Another point to remember is that while not all of the individual protocols in Zeroconf are limited to a local link (a local link being any set of TCP/IP end nodes you can reach without a router), the broadcasts and Link Local (LL) mechanisms of Zeroconf must not reach across subnets. As we will see, if those parts of Zeroconf were to be routed across multiple links, well..."It would be bad." Finally, Zeroconf protocols must not make assumptions about the state of a network as, in a pure Zeroconf environment, all aspects of the network including a node's TCP/IP address can change.
As I said earlier, there are three basic parts to Zeroconf, which create the foundation for a functional, easy to use network. They are:
These three parts apply to almost any network setup scheme from traditional TCP/IP to AppleTalk. You have to establish a unique low-level identifier, relate that to a higher-level identifier, and then find ways to use the things your network provides for you. None of this is new in principle, but what is new is the way Zeroconf adapts existing standards and/or ideas to get the work done in an easy fashion.
TCP/IP Address Assignment
So, now we have a brand new device using Zeroconf protocols to get things done--say, a spiffy new 1GHz PowerBook G4 for example. (Yes, I have a rich imagination.) The first thing we have to do is assign it an IP address. Normally this is done manually, or by talking to a DHCP or PPP server. But in a Zeroconf environment we don't have external servers and we don't want to have to deal with manual addressing. So, how do we get IP addresses assigned correctly and easily? Simple--we use Link-Local (LL) addressing.

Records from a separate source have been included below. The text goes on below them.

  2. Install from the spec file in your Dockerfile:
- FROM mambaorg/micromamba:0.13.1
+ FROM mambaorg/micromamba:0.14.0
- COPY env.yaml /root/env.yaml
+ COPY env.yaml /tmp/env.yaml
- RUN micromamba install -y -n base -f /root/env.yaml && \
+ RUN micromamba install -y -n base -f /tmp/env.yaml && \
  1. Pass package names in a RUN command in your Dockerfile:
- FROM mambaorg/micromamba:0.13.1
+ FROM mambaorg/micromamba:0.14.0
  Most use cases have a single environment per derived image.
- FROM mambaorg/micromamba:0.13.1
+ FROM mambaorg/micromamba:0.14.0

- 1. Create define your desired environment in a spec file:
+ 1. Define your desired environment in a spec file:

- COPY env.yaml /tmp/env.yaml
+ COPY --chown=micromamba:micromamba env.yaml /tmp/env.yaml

LL addressing is not new. It has been in use on the MacOS since Mac OS 8.5 and on the Windows side of the world since Windows 98. However, it was only used if a DHCP server couldn't be found. It's simply a way to assign TCP/IP addresses without needing an external or manual configuration mechanism. Zeroconf uses a specific subnet for its address assignment--the 169.254/16 subnet. This is registered with the Internet Assigned Numbers Authority, (IANA) specifically for TCP/IPv4 LL address assignment. (TCP/IPv6 already handles this. Details can be found in RFC 2462.)

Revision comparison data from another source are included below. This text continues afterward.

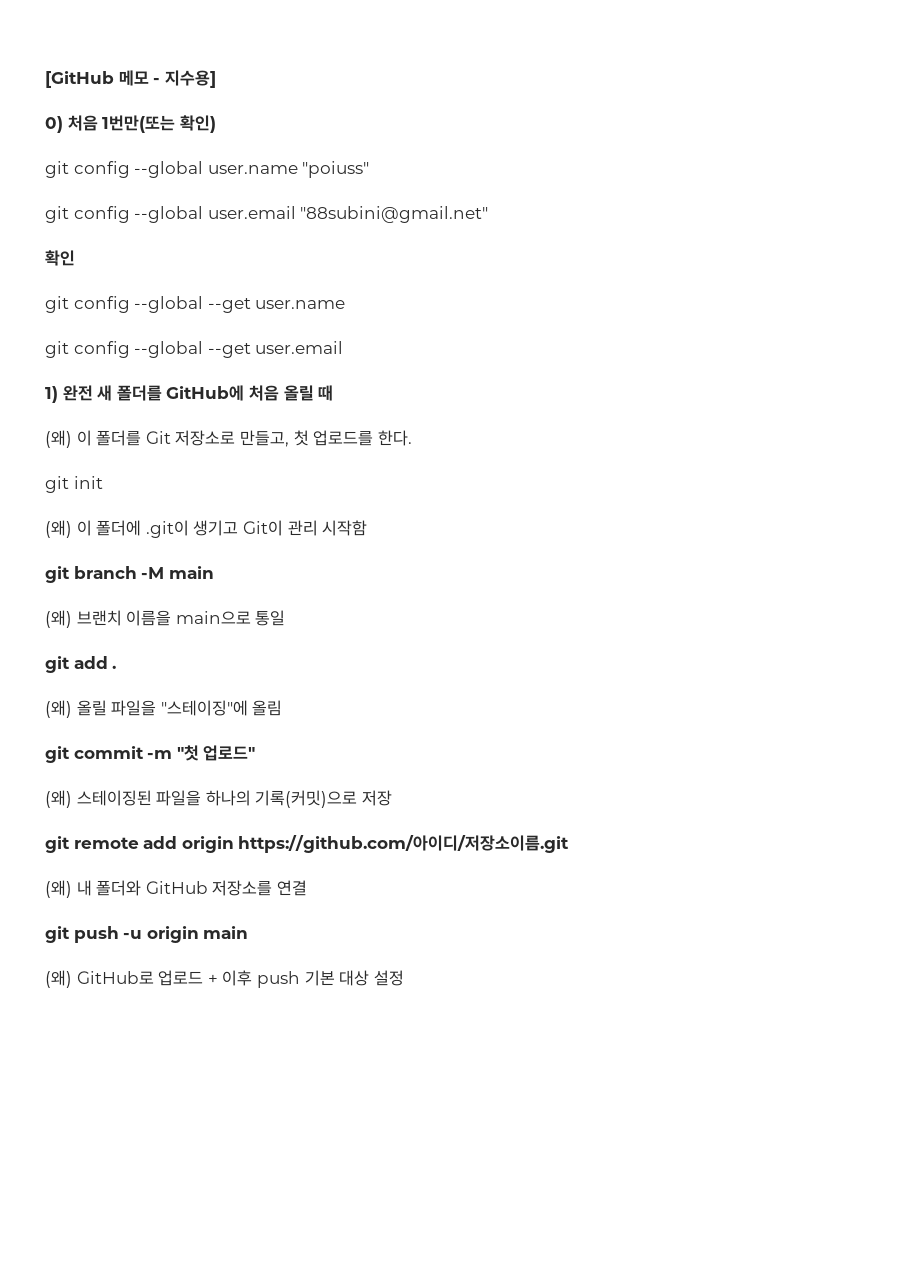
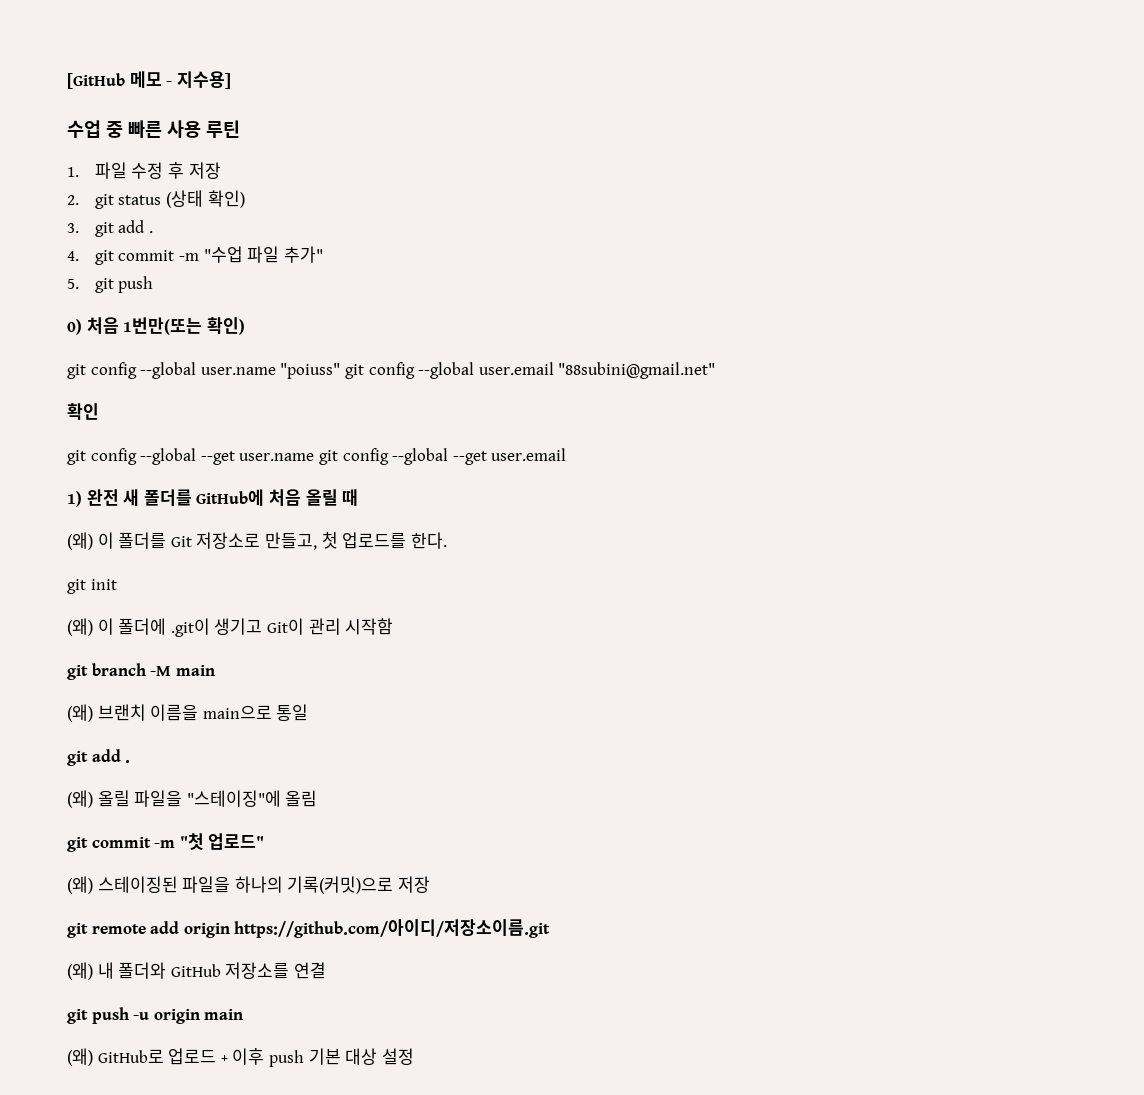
+ 수업 중 빠른 사용 루틴
+ 1. 파일 수정 후 저장
+ 2. git status (상태 확인)
+ 3. git add .
+ 4. git commit -m "수업 파일 추가"
+ 5. git push
- git config --global user.name "poiuss"
- git config --global user.email "88subini@gmail.net"
+ git config --global user.name "poiuss" git config --global user.email "88subini@gmail.net"
- git config --global --get user.name
- git config --global --get user.email
+ git config --global --get user.name git config --global --get user.email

Unlike in previous implementations, under Zeroconf LL addressing is always available, even if other addressing methods are used. This may seem redundant, but think about it for a second: if you always have LL addressing available you can still function even if the DHCP server goes down or you are temporarily in a differently-addressed network. If LL addressing wasn't always available, then you would have to have a "Zeroconf" configuration set up so you could function in those situations, which would detract somewhat from ease of use. The good thing about Zeroconf's LL is that it doesn't break if you use other configuration methods concurrently, nor will it break other configuration methods by its concurrent use with them.

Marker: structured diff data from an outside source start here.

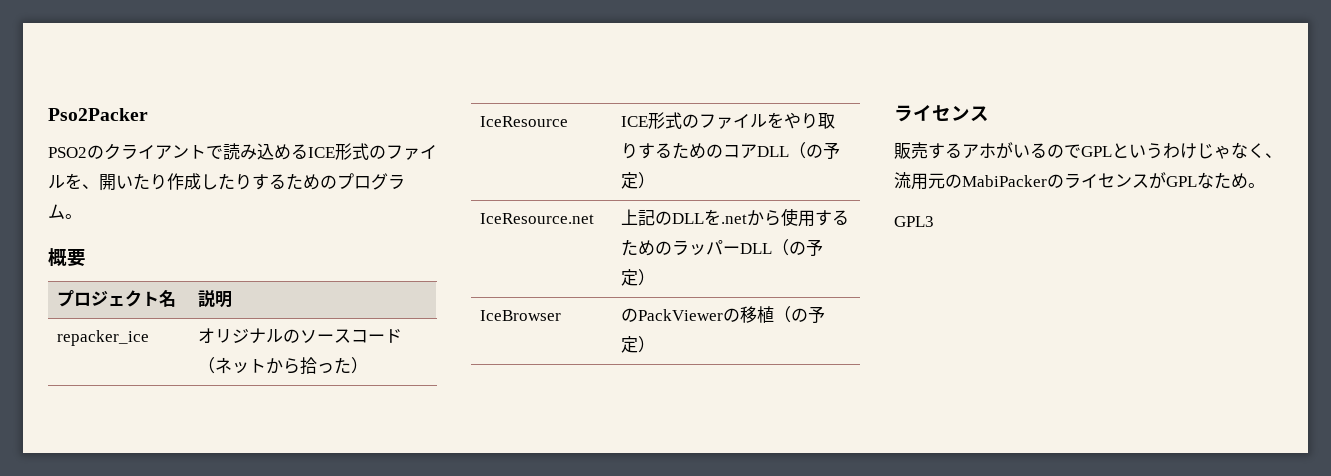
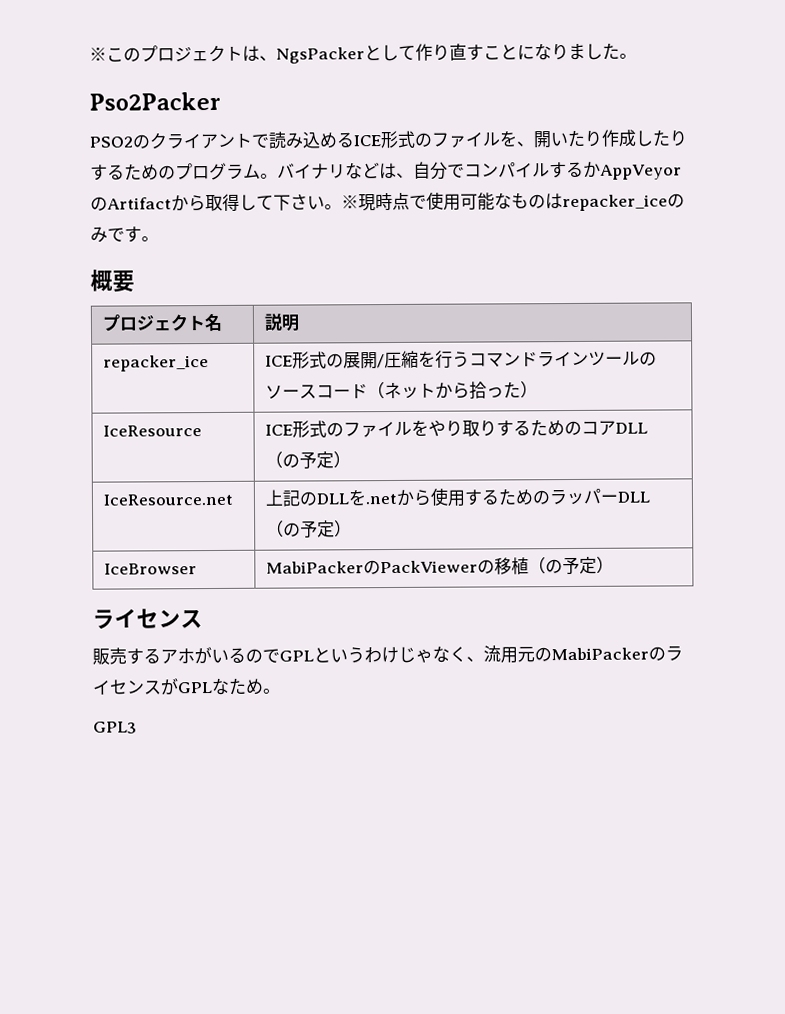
+ ※このプロジェクトは、NgsPackerとして作り直すことになりました。
+ バイナリなどは、自分でコンパイルするかAppVeyorのArtifactから取得して下さい。※現時点で使用可能なものはrepacker_iceのみです。
- repacker_ice | オリジナルのソースコード（ネットから拾った）
+ repacker_ice | ICE形式の展開/圧縮を行うコマンドラインツールのソースコード（ネットから拾った）
- IceBrowser | のPackViewerの移植（の予定）
+ IceBrowser | MabiPackerのPackViewerの移植（の予定）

Since LL addressing is critical to Zeroconf we should define it a bit. In essence, LL machines are any machines that can see one another without the use of any device that decrements the TTL count or modifies the IP header or payload. The TTL, or "Time To Live" is a hop limiter used by routers. If a packet has a TTL of 10, it can only go through that many routers before the TTL is at 0 and the packet will be dropped by the next router. LL addressing is not routable, so if the TTL count on a LL packet gets changed, something is wrong. In addition, things like Network Address Translation, (NAT) or other setups that modify the packet information are not used on an LL network (indeed, they can cause major problems), so any network behind a device performing NAT or some other function should not be part of a LL network. Again, LL addresses are not routable, nor are they allowed for use on the public Internet, so you can't use a LL network to get onto the Internet unless you have a LL-aware device on the network acting as a router. LL is used most often with Ethernet (most networks are Ethernet, so this follows), but it can be used with almost any IEEE 802 media that supports at least 1Mb/second bandwidth, and some form of the Address Resolution Protocol, (ARP).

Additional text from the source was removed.